Usually a person gets up to 70% of his salary, but it can be different in different insurance companies. Giving the example, Batra said, someone can get up to Rs 10,000 every month for three months, it depends on how many days have been unemployed and what is the waiting period in the policy. He said, there are some policy in which the first month is Rs 5,000, Rs 10,000 in the second and Rs 15,000 in the third, so that the person is constantly looking for new jobs.

The premium of this insurance, the person’s salary, the duration of the policy, the job risk and in the group, depends on these things. Batra said, the premium in the group policy from the company or bank is low. The premium also depends on industry or job rolls. The premium may be high in high risk sectors.

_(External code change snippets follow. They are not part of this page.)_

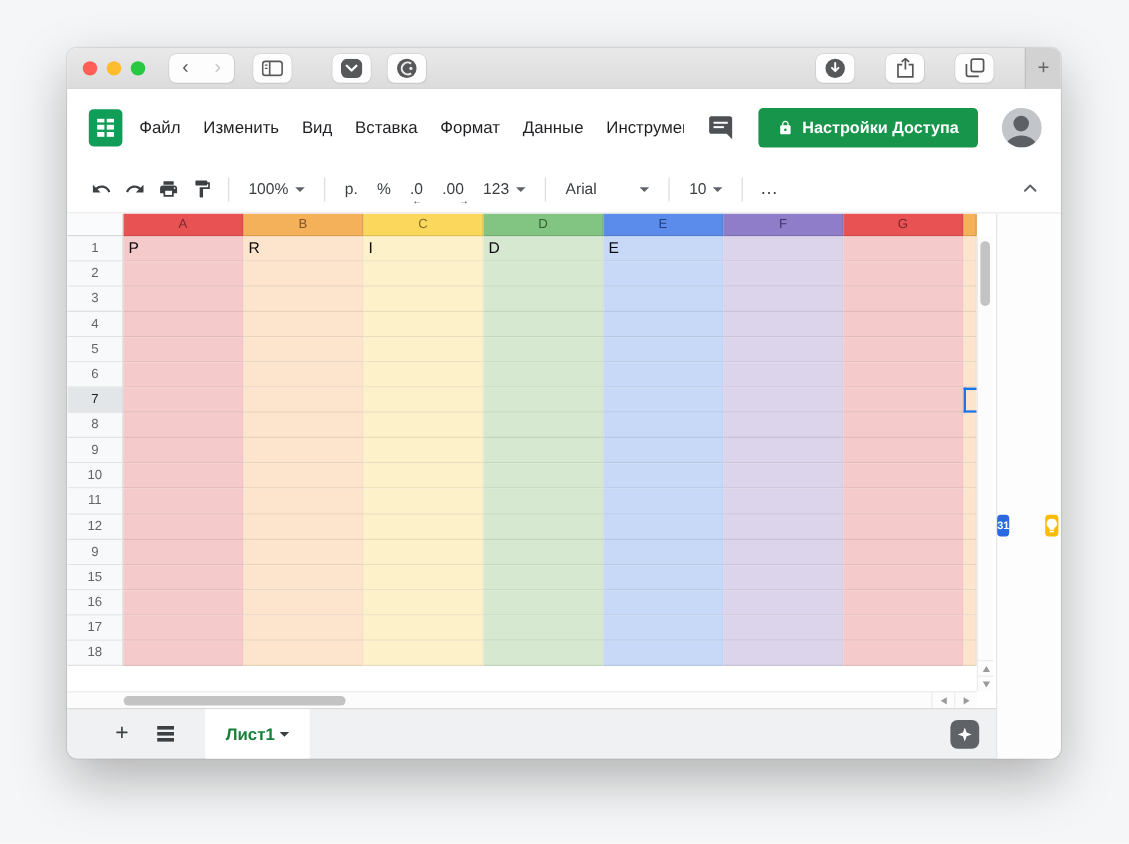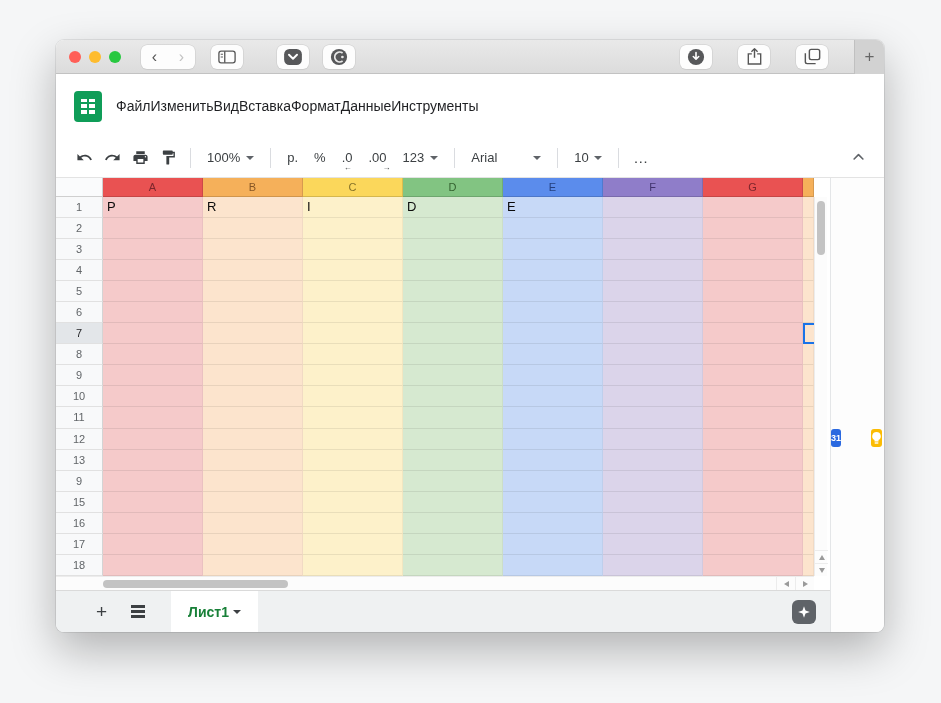--- a/index.html
+++ b/index.html
@@ -34,21 +34,21 @@
 
   
   .sheader { height:64px; background:#fff; display:flex; align-items:center; padding:0 16px 0 18px; }
   .logo { width:28px; height:31px; background:#0f9d58; border-radius:4px; position:relative; flex:none; }
   .logo .lgrid { position:absolute; left:7px; top:8px; width:14px; height:15px;
     display:grid; grid-template-columns:1fr 1fr; grid-template-rows:1fr 1fr 1fr; gap:2px; }
   .logo .lgrid i { background:#fff; }
   .titles { flex:1; min-width:0; margin-left:14px; display:flex; flex-direction:column; gap:3px; overflow:hidden; }
   .titlerow { display:flex; align-items:center; gap:10px; }
   .doctitle { font-size:17px; color:#84878a; white-space:nowrap; }
-  .menurow { display:flex; white-space:nowrap; overflow:hidden; }
+  .menurow { display:flex; gap:19px; white-space:nowrap; overflow:hidden; }
   .menuitem { font-size:14px; color:#1f2023; }
   .hright { display:flex; align-items:center; gap:20px; margin-left:12px; flex:none; background:#fff; padding-left:8px; }
   .sharebtn { display:flex; align-items:center; gap:8px; background:#17954a; color:#fff;
     border:none; border-radius:4px; padding:9px 16px; font-size:13.5px; font-weight:bold;
     font-family:"Liberation Sans", sans-serif; }
   .avatar { width:33px; height:33px; border-radius:50%; overflow:hidden; background:#c9cdd1; flex:none; }
 
   
   .toolbar { height:40px; background:#fff; border-bottom:1px solid #e3e3e3; display:flex;
     align-items:center; padding:0 14px; color:#3c4043; font-size:13px; }
@@ -193,20 +193,40 @@
       <div class="menurow">
         <span class="menuitem">Файл</span>
         <span class="menuitem">Изменить</span>
         <span class="menuitem">Вид</span>
         <span class="menuitem">Вставка</span>
         <span class="menuitem">Формат</span>
         <span class="menuitem">Данные</span>
         <span class="menuitem">Инструменты</span>
       </div>
     </div>
+    <div class="hright">
+      <svg width="22" height="21" viewBox="0 0 24 23">
+        <path d="M22 3c0-1.1-.9-2-2-2H3C1.9 1 1 1.9 1 3v12c0 1.1.9 2 2 2h14l5 5V3z" fill="#4d5155"></path>
+        <rect x="5" y="6" width="13" height="1.8" fill="#fff"></rect>
+        <rect x="5" y="10" width="9.5" height="1.8" fill="#fff"></rect>
+      </svg>
+      <button class="sharebtn">
+        <svg width="13" height="13" viewBox="0 0 24 24">
+          <path d="M18 8h-1V6c0-2.76-2.24-5-5-5S7 3.24 7 6v2H6c-1.1 0-2 .9-2 2v10c0 1.1.9 2 2 2h12c1.1 0 2-.9 2-2V10c0-1.1-.9-2-2-2zm-6 9c-1.1 0-2-.9-2-2s.9-2 2-2 2 .9 2 2-.9 2-2 2zm3.1-9H8.9V6c0-1.71 1.39-3.1 3.1-3.1 1.71 0 3.1 1.39 3.1 3.1v2z" fill="#fff"></path>
+        </svg>
+        <span>Настройки Доступа</span>
+      </button>
+      <div class="avatar">
+        <svg width="33" height="33" viewBox="0 0 33 33">
+          <rect width="33" height="33" fill="#c2c6ca"></rect>
+          <circle cx="16" cy="13" r="6.5" fill="#5d6166"></circle>
+          <path d="M3 33 a13 10 0 0 1 26 0 Z" fill="#5d6166"></path>
+        </svg>
+      </div>
+    </div>
   </div>
 
   <div class="toolbar">
     <div class="ticon">
       <svg width="17" height="17" viewBox="0 0 24 24">
         <path d="M12.5 8c-2.65 0-5.05.99-6.9 2.6L2 7v9h9l-3.62-3.62c1.39-1.16 3.16-1.88 5.12-1.88 3.54 0 6.55 2.31 7.6 5.5l2.37-.78C21.08 11.03 17.15 8 12.5 8z" fill="#3c4043"></path>
       </svg>
     </div>
     <div class="ticon">
       <svg width="17" height="17" viewBox="0 0 24 24">
@@ -397,31 +417,20 @@
               <div class="cell" style="width: 100px; background: rgb(252, 228, 205);"></div>
               <div class="cell" style="width: 100px; background: rgb(253, 241, 202);"></div>
               <div class="cell" style="width: 100px; background: rgb(214, 233, 208);"></div>
               <div class="cell" style="width: 100px; background: rgb(199, 217, 247);"></div>
               <div class="cell" style="width: 100px; background: rgb(219, 212, 234);"></div>
               <div class="cell" style="width: 100px; background: rgb(245, 202, 202);"></div>
               <div class="cell" style="width: 11px; background: rgb(252, 228, 205);"></div>
             </div>
             <div class="gridrow">
               <div class="rowh">12</div>
-              <div class="cell" style="width: 100px; background: rgb(245, 202, 202);"></div>
-              <div class="cell" style="width: 100px; background: rgb(252, 228, 205);"></div>
-              <div class="cell" style="width: 100px; background: rgb(253, 241, 202);"></div>
-              <div class="cell" style="width: 100px; background: rgb(214, 233, 208);"></div>
-              <div class="cell" style="width: 100px; background: rgb(199, 217, 247);"></div>
-              <div class="cell" style="width: 100px; background: rgb(219, 212, 234);"></div>
-              <div class="cell" style="width: 100px; background: rgb(245, 202, 202);"></div>
-              <div class="cell" style="width: 11px; background: rgb(252, 228, 205);"></div>
-            </div>
-            <div class="gridrow">
-              <div class="rowh">13</div>
               <div class="cell" style="width: 100px; background: rgb(245, 202, 202);"></div>
               <div class="cell" style="width: 100px; background: rgb(252, 228, 205);"></div>
               <div class="cell" style="width: 100px; background: rgb(253, 241, 202);"></div>
               <div class="cell" style="width: 100px; background: rgb(214, 233, 208);"></div>
               <div class="cell" style="width: 100px; background: rgb(199, 217, 247);"></div>
               <div class="cell" style="width: 100px; background: rgb(219, 212, 234);"></div>
               <div class="cell" style="width: 100px; background: rgb(245, 202, 202);"></div>
               <div class="cell" style="width: 11px; background: rgb(252, 228, 205);"></div>
             </div>
             <div class="gridrow">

Who can take job loss insurance?

This insurance is only for salary employees of the formal sector. Whether the employee is in a multinational company or in a startup, if the company comes in the formal sector, it will be covered, it is said that Sajja Praveen Chaudhary, who is the director of the policy market for business.

Job Los Insurance usually covers business and involuntary unemployment caused by medical reasons. Chaudhary said, if someone has been taken out due to changing structure in the company, reducing spending or government order, then it will be covered. If you look at the current examples, this can be covered even if the job in the company is going to work.

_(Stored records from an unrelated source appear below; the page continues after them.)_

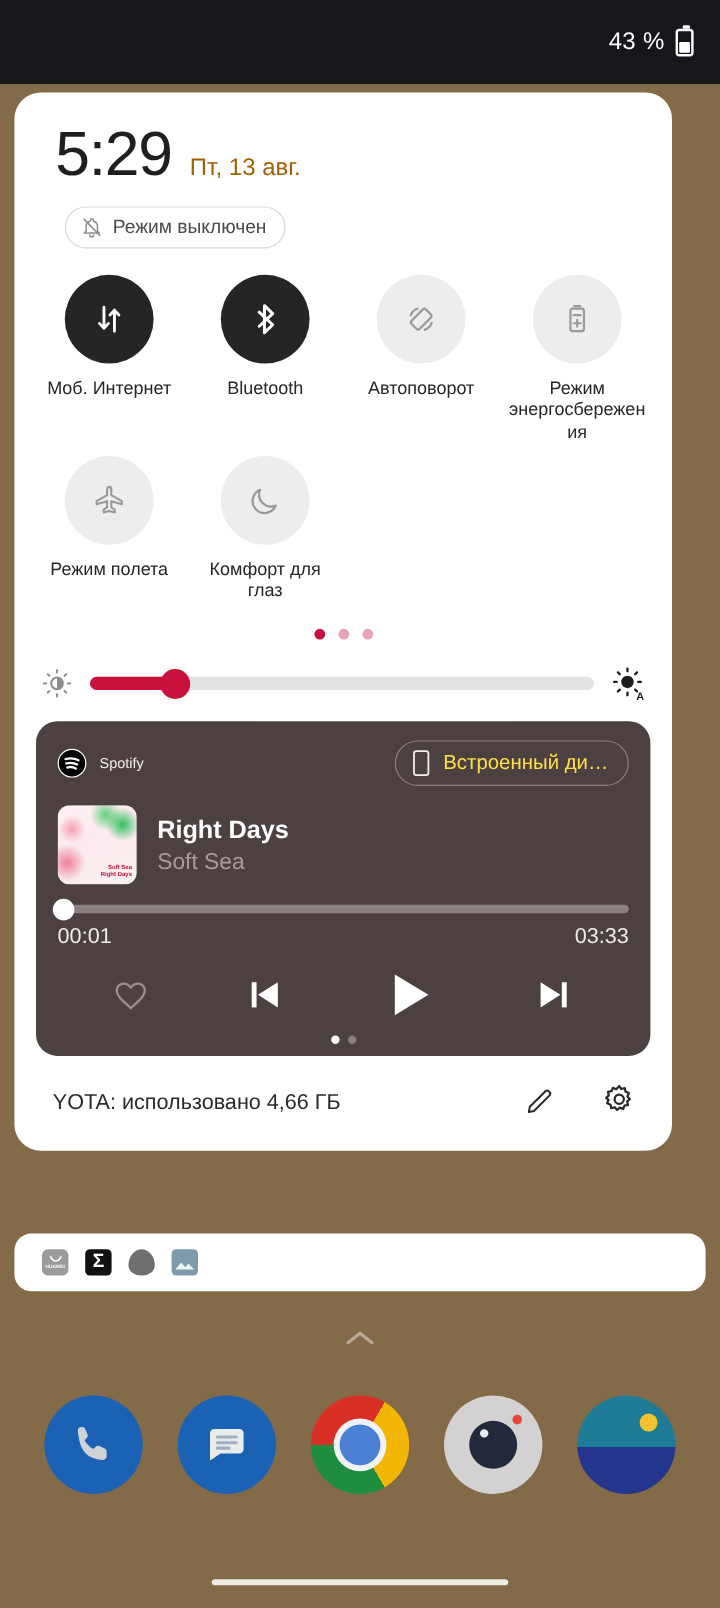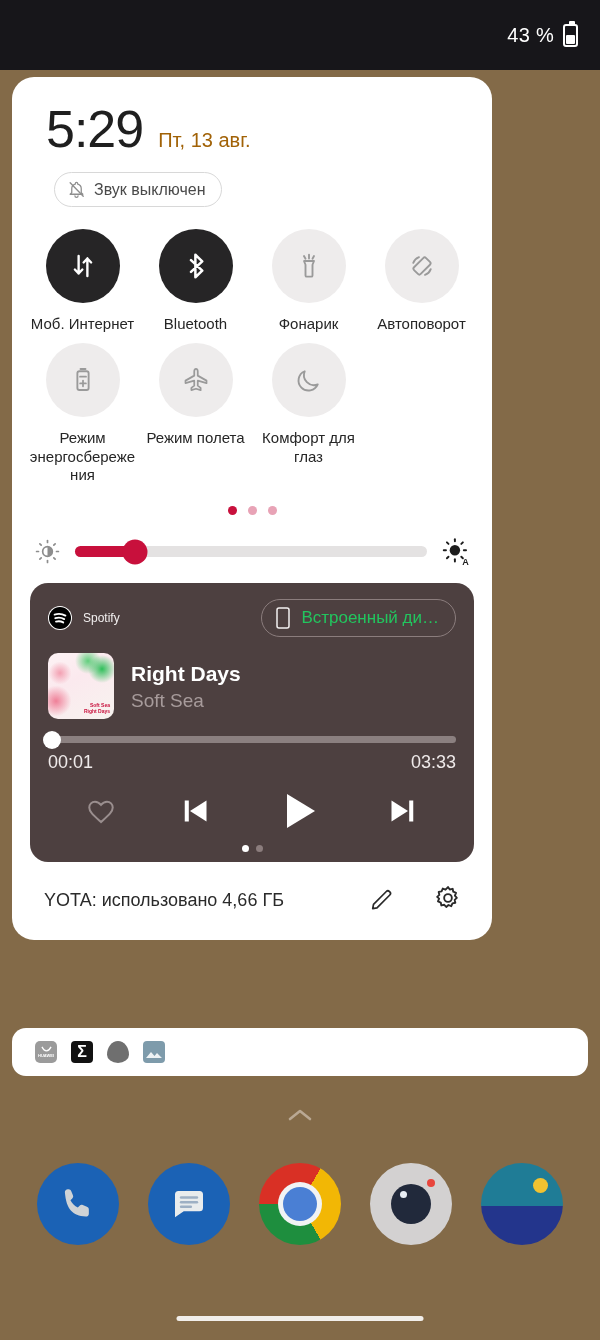--- a/index.html
+++ b/index.html
@@ -42,21 +42,21 @@
     content:""; position:absolute; top:-5px; left:3.5px;
     width:6px; height:3px; background:#fff; border-radius:1px 1px 0 0;
   }
   .battery-icon::after{
     content:""; position:absolute; left:1px; right:1px; bottom:1px;
     height:45%; background:#fff; border-radius:1px;
   }
 
   
   .qs-panel{
-    position:absolute; left:12px; top:77px; width:480px;
+    position:absolute; left:12px; top:77px; width:548px;
     background:#fff; border-radius:22px; z-index:4;
     padding:26px 0 0 0;
   }
   .clock-row{
     display:flex; align-items:baseline; padding:0 34px;
   }
   .clock{ font-size:52px; color:#1f1f1f; font-weight:400; line-height:1; letter-spacing:-1px; }
   .date{ font-size:20px; color:#a16207; margin-left:15px; }
 
   .mute-chip{
@@ -116,21 +116,21 @@
     width:24px; height:24px; border-radius:50%; background:#fff;
     display:flex; align-items:center; justify-content:center;
   }
   .media-app-name{ font-size:12px; color:#f2efef; }
   .device-chip{
     display:flex; align-items:center; gap:10px;
     border:1.4px solid #8b7d7d; border-radius:22px; padding:7px 16px 7px 13px;
     max-width:210px;
   }
   .device-chip span{
-    font-size:17px; color:#22c55e; white-space:nowrap; overflow:hidden;
+    font-size:17px; color:#fde047; white-space:nowrap; overflow:hidden;
   }
 
   .media-track{ display:flex; align-items:center; gap:17px; margin-top:16px; }
   .album-art{
     width:66px; height:66px; border-radius:10px; flex-shrink:0;
     position:relative; overflow:hidden;
     background:
       radial-gradient(circle 20px at 54px 16px, #2fbf5a 0%, rgba(47,191,90,0) 70%),
       radial-gradient(circle 16px at 12px 20px, #f3a0b2 0%, rgba(243,160,178,0) 72%),
       radial-gradient(circle 22px at 8px 48px, #ef8098 0%, rgba(239,128,152,0) 70%),
@@ -253,21 +253,21 @@
     <div class="clock">5:29</div>
     <div class="date">Пт, 13 авг.</div>
   </div>
 
   <div class="mute-chip">
     <svg width="19" height="19" viewBox="0 0 24 24">
       <path d="M18 16v-5a6 6 0 0 0-4.5-5.8V4.5a1.5 1.5 0 0 0-3 0v.7A6 6 0 0 0 6 11v5l-2 2h16l-2-2z" fill="none" stroke="#8e8e8e" stroke-width="1.6" stroke-linejoin="round"></path>
       <path d="M10 20a2 2 0 0 0 4 0" fill="none" stroke="#8e8e8e" stroke-width="1.6" stroke-linecap="round"></path>
       <line x1="4" y1="3.5" x2="20.5" y2="20.5" stroke="#8e8e8e" stroke-width="1.7" stroke-linecap="round"></line>
     </svg>
-    <span>Звук выключен</span>
+    <span>Режим выключен</span>
   </div>
 
   
   <div class="tile-grid">
 
 
     <div class="tile">
       <div class="tile-circle on">
         <svg width="30" height="30" viewBox="0 0 24 24">
           <path d="M8.5 4v14M8.5 18l-3-3.2M8.5 18l3-3.2" fill="none" stroke="#fff" stroke-width="1.9" stroke-linecap="round" stroke-linejoin="round"></path>
@@ -279,31 +279,20 @@
 
     <div class="tile">
       <div class="tile-circle on">
         <svg width="30" height="30" viewBox="0 0 24 24">
           <path d="M11.5 3v18l5.5-5.3-9-8.4M11.5 21V3l5.5 5.3-9 8.4" fill="none" stroke="#fff" stroke-width="2" stroke-linecap="round" stroke-linejoin="round"></path>
         </svg>
       </div>
       <div class="tile-label">Bluetooth</div>
     </div>
 
-    <div class="tile">
-      <div class="tile-circle">
-        <svg width="30" height="30" viewBox="0 0 24 24">
-          <path d="M8 8h8l-1.2 3v8.5a1 1 0 0 1-1 1h-3.6a1 1 0 0 1-1-1V11z" fill="none" stroke="#9a9a9a" stroke-width="1.5" stroke-linejoin="round"></path>
-          <line x1="12" y1="3" x2="12" y2="6" stroke="#9a9a9a" stroke-width="1.5" stroke-linecap="round"></line>
-          <line x1="8" y1="4" x2="9.2" y2="6.2" stroke="#9a9a9a" stroke-width="1.5" stroke-linecap="round"></line>
-          <line x1="16" y1="4" x2="14.8" y2="6.2" stroke="#9a9a9a" stroke-width="1.5" stroke-linecap="round"></line>
-        </svg>
-      </div>
-      <div class="tile-label">Фонарик</div>
-    </div>
 
     <div class="tile">
       <div class="tile-circle">
         <svg width="30" height="30" viewBox="0 0 24 24">
           <rect x="8.2" y="5.2" width="7.6" height="13.6" rx="1.6" transform="rotate(45 12 12)" fill="none" stroke="#9a9a9a" stroke-width="1.5"></rect>
           <path d="M5 9.5A7.6 7.6 0 0 1 9.6 4.9" fill="none" stroke="#9a9a9a" stroke-width="1.5" stroke-linecap="round"></path>
           <path d="M19 14.5a7.6 7.6 0 0 1-4.6 4.6" fill="none" stroke="#9a9a9a" stroke-width="1.5" stroke-linecap="round"></path>
         </svg>
       </div>
       <div class="tile-label">Автоповорот</div>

Claim will not be available in these cases

  • Those who do their own work or already unemployed
  • On leaving a job in trial period
  • On early retirement or resigning of your own choice
  • On leaving the job due to any disease before
  • Performance malfunction, fraud or suspension when the job goes away

When can the claim be rejected

According to Batra, this product is still new in India, so the rules of each company may be different. Generally, there is no claim if he is resigned, retirement, job in trial period or being fired due to indiscipline. Apart from this, if the job is not on contract based, seasonal, temporary or direct payroll of the company, then the claim will not be available. Claims will not be found even if there is a separate coverage in the policy even if there is a separate job even if there is a job in conditions like illness or epidemic.

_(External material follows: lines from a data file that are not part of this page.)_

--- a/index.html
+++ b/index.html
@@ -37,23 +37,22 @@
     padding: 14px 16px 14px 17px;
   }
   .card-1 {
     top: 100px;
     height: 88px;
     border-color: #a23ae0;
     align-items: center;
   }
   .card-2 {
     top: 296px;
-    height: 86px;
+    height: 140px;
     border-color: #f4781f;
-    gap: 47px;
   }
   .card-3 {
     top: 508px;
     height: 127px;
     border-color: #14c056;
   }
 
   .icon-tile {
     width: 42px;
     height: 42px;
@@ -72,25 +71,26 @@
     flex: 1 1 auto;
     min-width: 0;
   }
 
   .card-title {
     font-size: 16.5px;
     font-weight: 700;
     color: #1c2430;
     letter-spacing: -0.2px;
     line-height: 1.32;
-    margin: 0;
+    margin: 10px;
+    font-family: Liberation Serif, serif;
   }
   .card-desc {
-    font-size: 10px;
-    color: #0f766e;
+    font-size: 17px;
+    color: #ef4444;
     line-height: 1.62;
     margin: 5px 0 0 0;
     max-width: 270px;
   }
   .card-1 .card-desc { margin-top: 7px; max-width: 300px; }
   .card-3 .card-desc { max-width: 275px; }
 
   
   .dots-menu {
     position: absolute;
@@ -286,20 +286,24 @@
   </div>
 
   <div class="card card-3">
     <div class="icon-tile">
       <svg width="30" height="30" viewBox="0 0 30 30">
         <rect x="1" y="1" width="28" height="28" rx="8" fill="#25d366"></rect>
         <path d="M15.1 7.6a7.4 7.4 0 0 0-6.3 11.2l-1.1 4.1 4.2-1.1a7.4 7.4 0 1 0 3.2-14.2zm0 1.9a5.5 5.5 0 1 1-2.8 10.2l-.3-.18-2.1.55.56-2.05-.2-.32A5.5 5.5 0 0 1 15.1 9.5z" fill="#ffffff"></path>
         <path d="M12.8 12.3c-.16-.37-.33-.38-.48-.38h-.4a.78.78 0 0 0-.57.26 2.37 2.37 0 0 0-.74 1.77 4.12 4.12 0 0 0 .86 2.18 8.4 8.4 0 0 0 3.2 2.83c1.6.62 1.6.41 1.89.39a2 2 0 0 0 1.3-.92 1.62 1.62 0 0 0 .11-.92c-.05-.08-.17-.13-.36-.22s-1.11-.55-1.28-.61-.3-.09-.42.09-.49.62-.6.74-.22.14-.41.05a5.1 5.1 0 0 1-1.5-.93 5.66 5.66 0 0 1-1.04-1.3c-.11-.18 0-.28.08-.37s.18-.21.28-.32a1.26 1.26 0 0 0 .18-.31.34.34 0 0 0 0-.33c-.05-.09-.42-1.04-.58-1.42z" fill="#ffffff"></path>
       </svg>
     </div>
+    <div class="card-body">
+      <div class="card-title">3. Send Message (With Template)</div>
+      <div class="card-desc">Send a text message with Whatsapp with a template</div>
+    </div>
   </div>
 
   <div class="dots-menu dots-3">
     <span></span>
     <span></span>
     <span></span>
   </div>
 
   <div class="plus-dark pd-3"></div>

Is it right to take this insurance?

It takes this safety net to see but there is a screw in it. Many big companies pay salary for 3 months at the time of retrenchment, after that the employee has to resign himself. Which is considered a voluntary resignation on paper. Chaudhary said, companies do this so that there is no stain to get out of the employee’s career. Nobody wants it to be written in his resume that it was evacuated, so companies provide this facility.

But it is considered a voluntary resignation on paper, so Job Los Insurance’s claim is not available, until the employee proves that he was removed.

There should also be these options at such a time

  • Keep emergency funds ready: save as much money as expected for 6 months so that there is no problem when the job suddenly goes.
  • Take insurance with a loan: This makes the loan of the loan to fill the loan and your property is safe when you go to the job.